In this study, of the 3 OSAS-associated symptoms, loud snoring and breathing pauses were extracted as independent factors associated with daytime sleepiness. The association was lost for snorts and gasps after adjustment with all three symptoms as independent variables. This suggests that snorts and gasps are not highly specific to OSAS or are associated with the other two symptoms. For parents, loud snoring may be the most important and easiest OSAS indicator to look out for. According to a review article on SAS in children aged 6–13 years (a similar age group as in our study), 17% of children snored approximately 1 time per a week, 7.0% to 10.9% snored more frequently, and 2% snored all the time . Similarly, 8.7% of children aged 6–15 years snored loudly ≥ 2 times per week in our study. Furthermore, snoring occurred less frequently with increasing age in the children in our study, consistent with the findings of a previous study .
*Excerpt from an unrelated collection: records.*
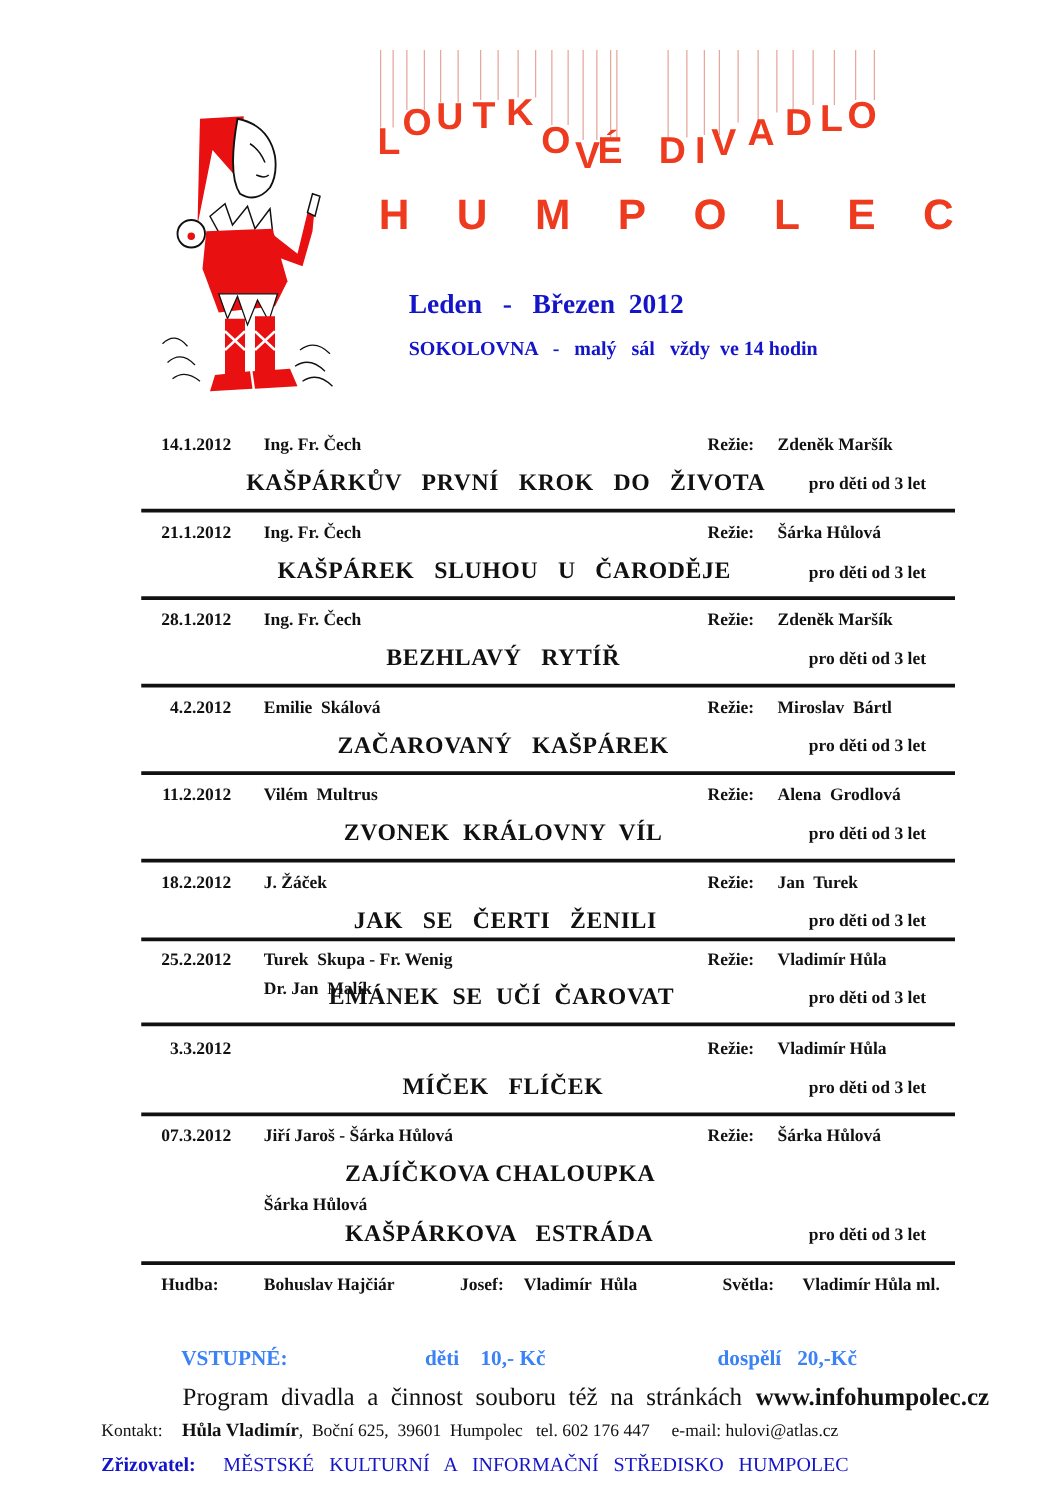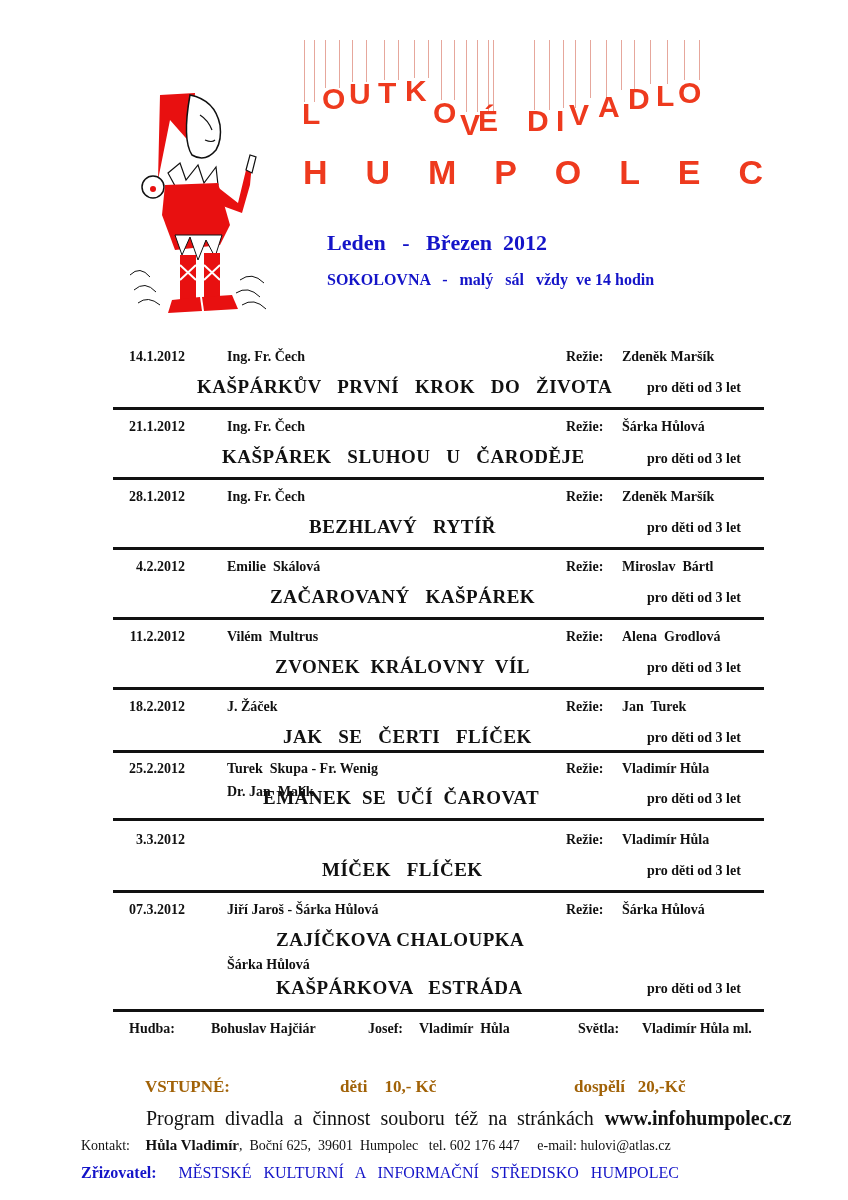--- a/index.html
+++ b/index.html
@@ -23,7 +23,7 @@
   
   .sep { position: absolute; left: 113px; width: 651px; height: 3px; background: #111; }
   .date { position: absolute; width: 75px; text-align: right; left: 110px; font-size: 14px; font-weight: bold; }
-  .author { position: absolute; left: 211px; font-size: 14px; font-weight: bold; margin-left: 16px; }
+  .author { position: absolute; left: 211px; font-size: 14px; font-weight: bold; }
   .rez-label { position: absolute; left: 566px; font-size: 14px; font-weight: bold; }
   .director { position: absolute; left: 622px; font-size: 14px; font-weight: bold; }
   .title { position: absolute; font-size: 19px; font-weight: bold; letter-spacing: 0.5px; }

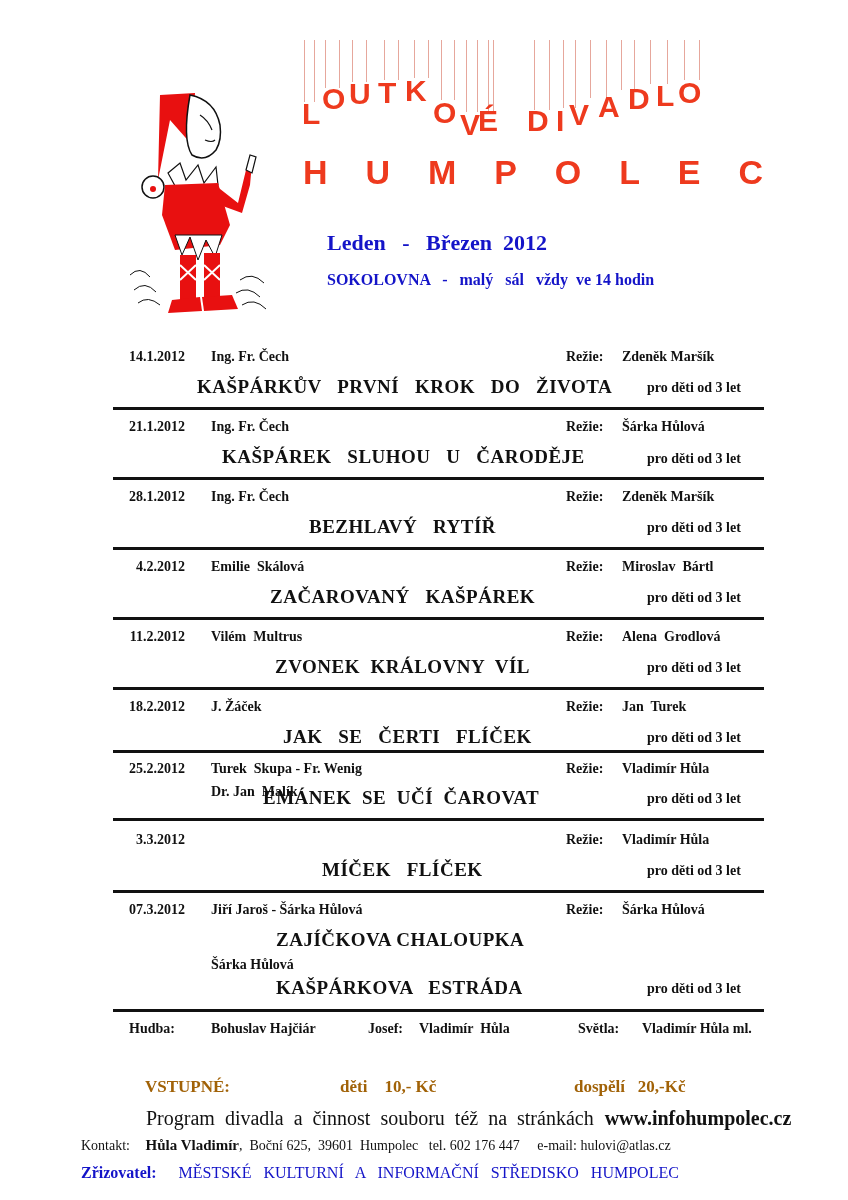--- a/index.html
+++ b/index.html
@@ -180,7 +180,7 @@
     <span class="author abs" style="top:699px;white-space:pre">J. Žáček</span>
     <span class="rez-label abs" style="top:699px">Režie:</span>
     <span class="director abs" style="top:699px;white-space:pre">Jan  Turek</span>
-    <span class="title abs" style="left:283px;top:726px;white-space:pre">JAK   SE   ČERTI   FLÍČEK</span>
+    <span class="title abs" style="left:283px;top:726px;white-space:pre">JAK   SE   ČERTI   ŽENILI</span>
     <span class="age abs" style="top:730px">pro děti od 3 let</span>
   </div>
   <div class="sep" style="top:750px"></div>

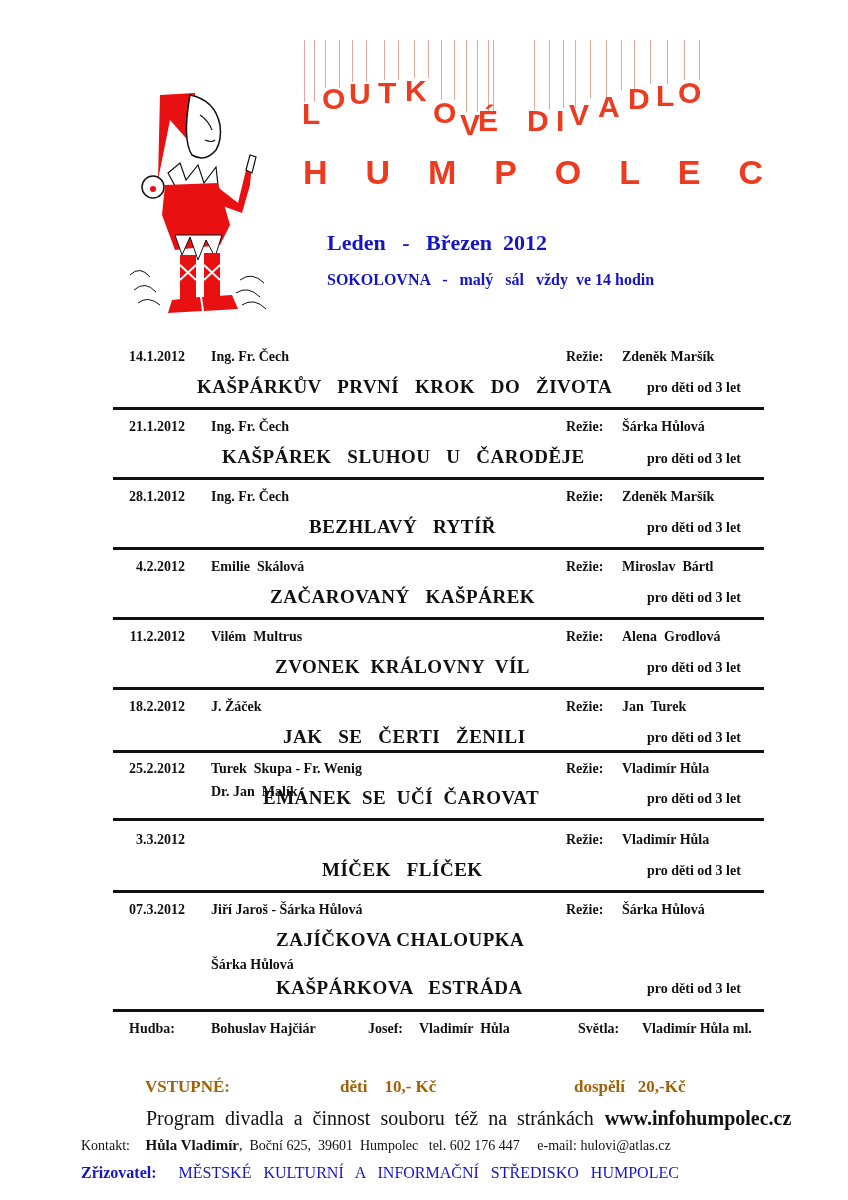--- a/index.html
+++ b/index.html
@@ -18,7 +18,7 @@
               font-size: 34px; color: #ee3a1e; line-height: 1; }
 
   .blue { color: #1414c8; }
-  .red { color: #a16207; }
+  .red { color: #3b82f6; }
 
   
   .sep { position: absolute; left: 113px; width: 651px; height: 3px; background: #111; }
The clinical practice guideline for the Diagnosis and Management of Childhood Obstructive Sleep Apnea Syndrome published by the American Academy of Pediatrics in 2012  recommends that all children and adolescents should be screened for snoring. This suggests that snoring is the most important diagnostic indicator of OSAS. Primary snoring (PS, snoring without apnea or hypopnea) has been considered harmless because it is not associated with nocturnal awakening or changes in blood oxygen saturation levels or body mass index . However, given findings that PS can cause neurocognitive dysfunction in children , more attention has been directed to snoring as a symptom too important to overlook.
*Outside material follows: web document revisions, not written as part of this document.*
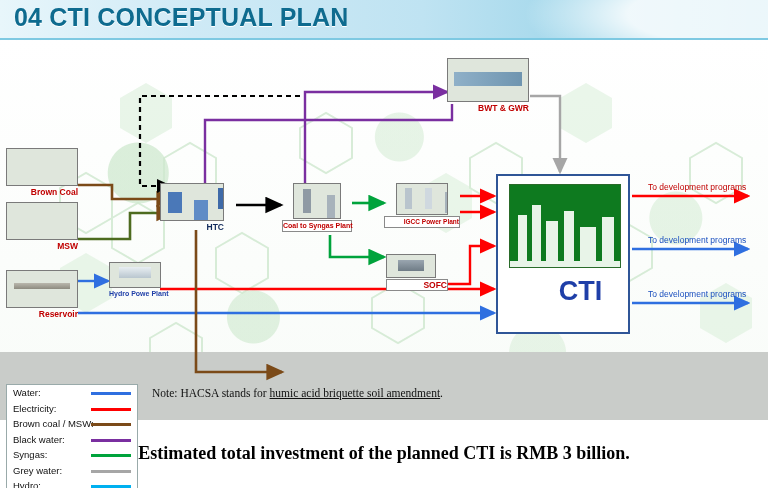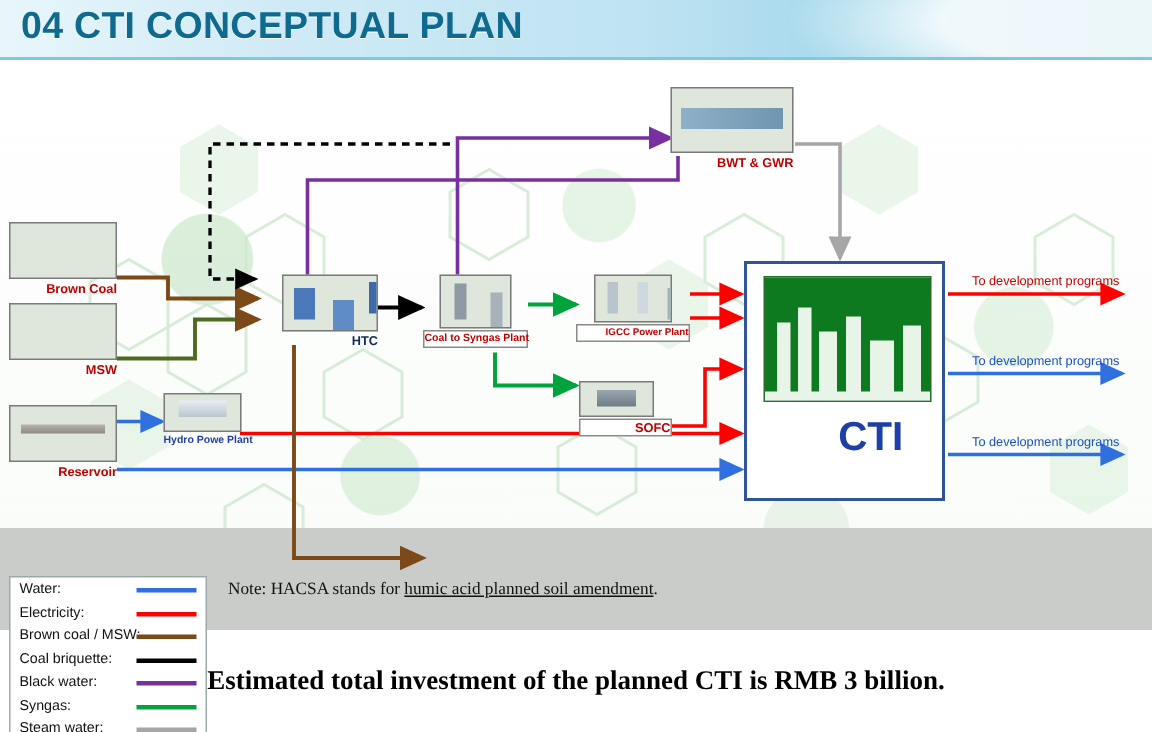--- a/index.html
+++ b/index.html
@@ -306,7 +306,7 @@
     <div class="cap cap-blue" style="font-size:7px;">Hydro Powe Plant</div>
   </div>
 
-  <div class="node" style="left:188px; top:183px; width:64px;">
+  <div class="node" style="left:160px; top:183px; width:64px;">
     <div class="thumb ph-htc" style="width:64px;height:38px;"></div>
     <div class="cap cap-dark">HTC</div>
   </div>

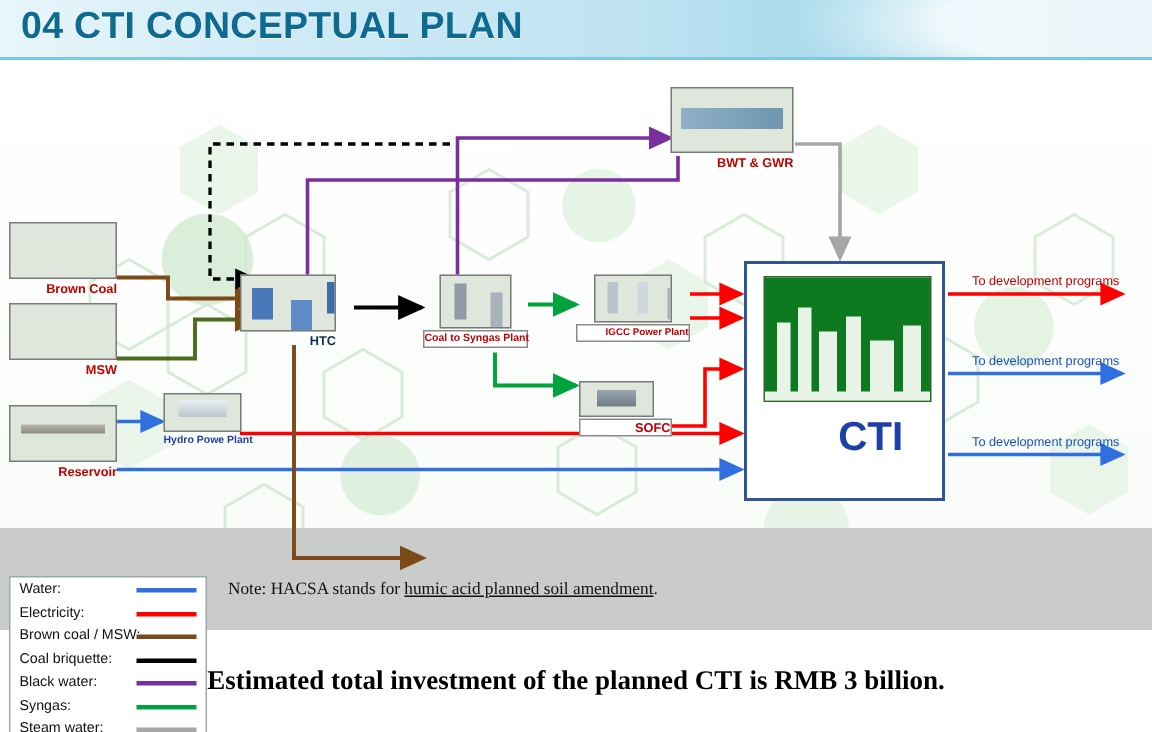--- a/index.html
+++ b/index.html
@@ -385,7 +385,7 @@
   </div>
 
   <div class="note-text">
-    <span>Note: HACSA stands for </span><u>humic acid planned soil amendment</u><span>.</span>
+    <span>Note: HACSA stands for </span><u>humic acid briquette soil amendment</u><span>.</span>
   </div>
 
   <div class="bottom-text">Estimated total investment of the planned CTI  is RMB 3 billion.</div>

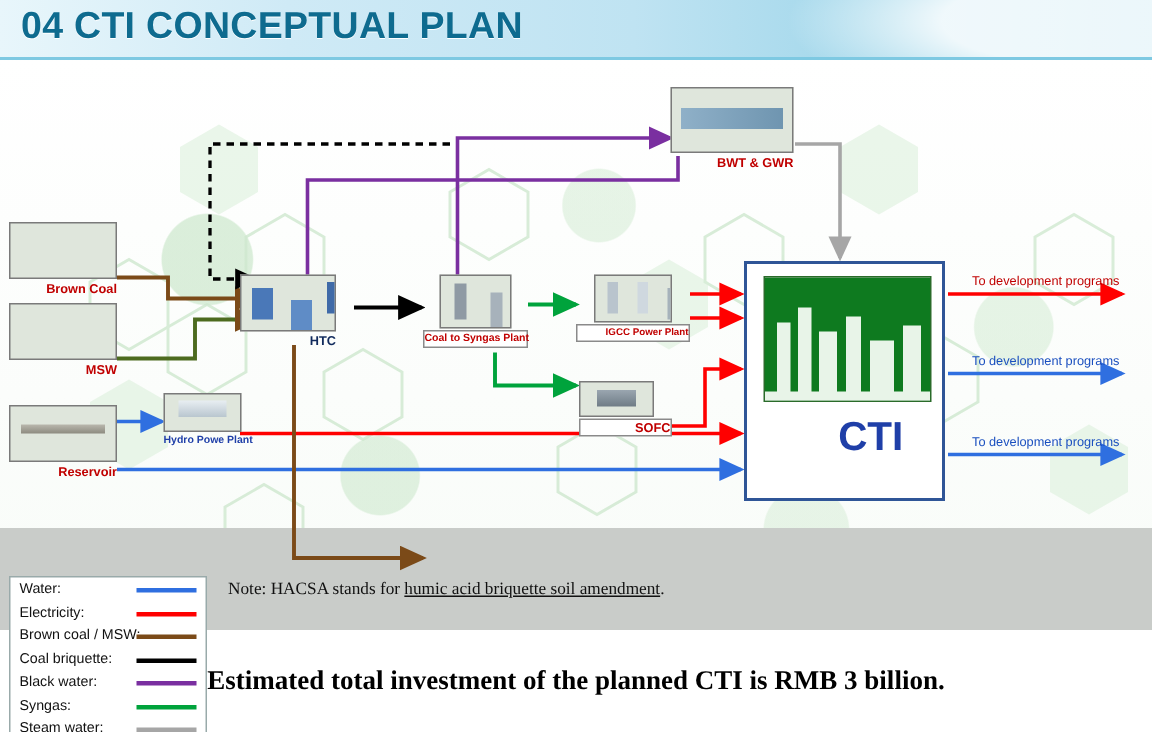--- a/index.html
+++ b/index.html
@@ -363,10 +363,6 @@
       <span class="swatch" style="background:#7b4a18;"></span>
     </div>
     <div class="legend-row">
-      <span class="lbl">Coal briquette:</span>
-      <span class="swatch" style="background:#000000;"></span>
-    </div>
-    <div class="legend-row">
       <span class="lbl">Black water:</span>
       <span class="swatch" style="background:#7a2fa0;"></span>
     </div>

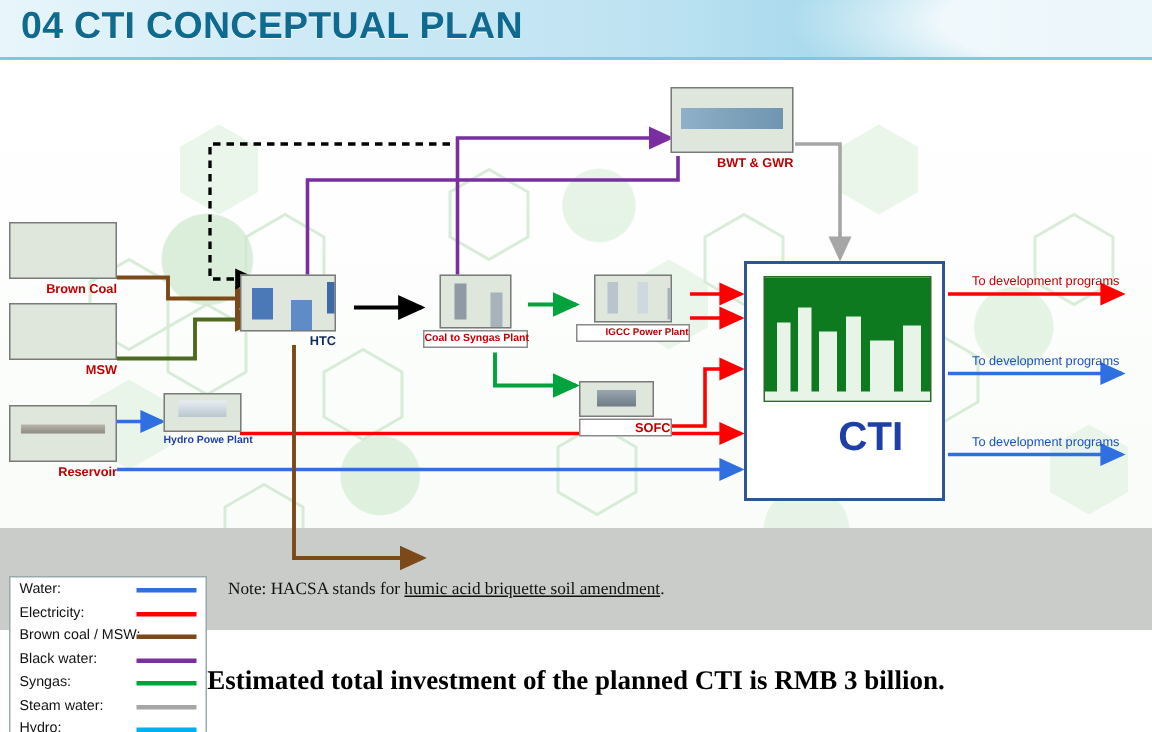--- a/index.html
+++ b/index.html
@@ -371,7 +371,7 @@
       <span class="swatch" style="background:#00a33c;"></span>
     </div>
     <div class="legend-row">
-      <span class="lbl">Steam water:</span>
+      <span class="lbl">Grey water:</span>
       <span class="swatch" style="background:#a6a6a6;"></span>
     </div>
     <div class="legend-row">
This large-scale epidemiological survey investigated duration of sleep and the contribution of OSAS to daytime sleepiness in elementary and middle school-age children in Japan. OSAS was found to be an independent factor for the appearance of daytime sleepiness in this age group. Among OSAS-associated symptoms, loud snoring and breathing pauses may be useful clinical markers for children with severe daytime sleepiness. Children with severe daytime sleepiness may be screened effectively by using the questionnaire utilized in this study  or the questionnaire that screens for sleep deficiency and the prevalence of OSAS among pre-school and elementary school children  .
This study was supported by research grants from the Ministry of Health, Labour and Welfare of Japan (H20-KOKORO-004 and ID11103316) and an Intramural Research Grant (23–1, 29–1) for Neurological and Psychiatric Disorders from the National Center of Neurology and Psychiatry. We would like to thank the Ministry of Education, Culture, Sports, Science and Technology of Japan, as well as the boards of education of several local governments.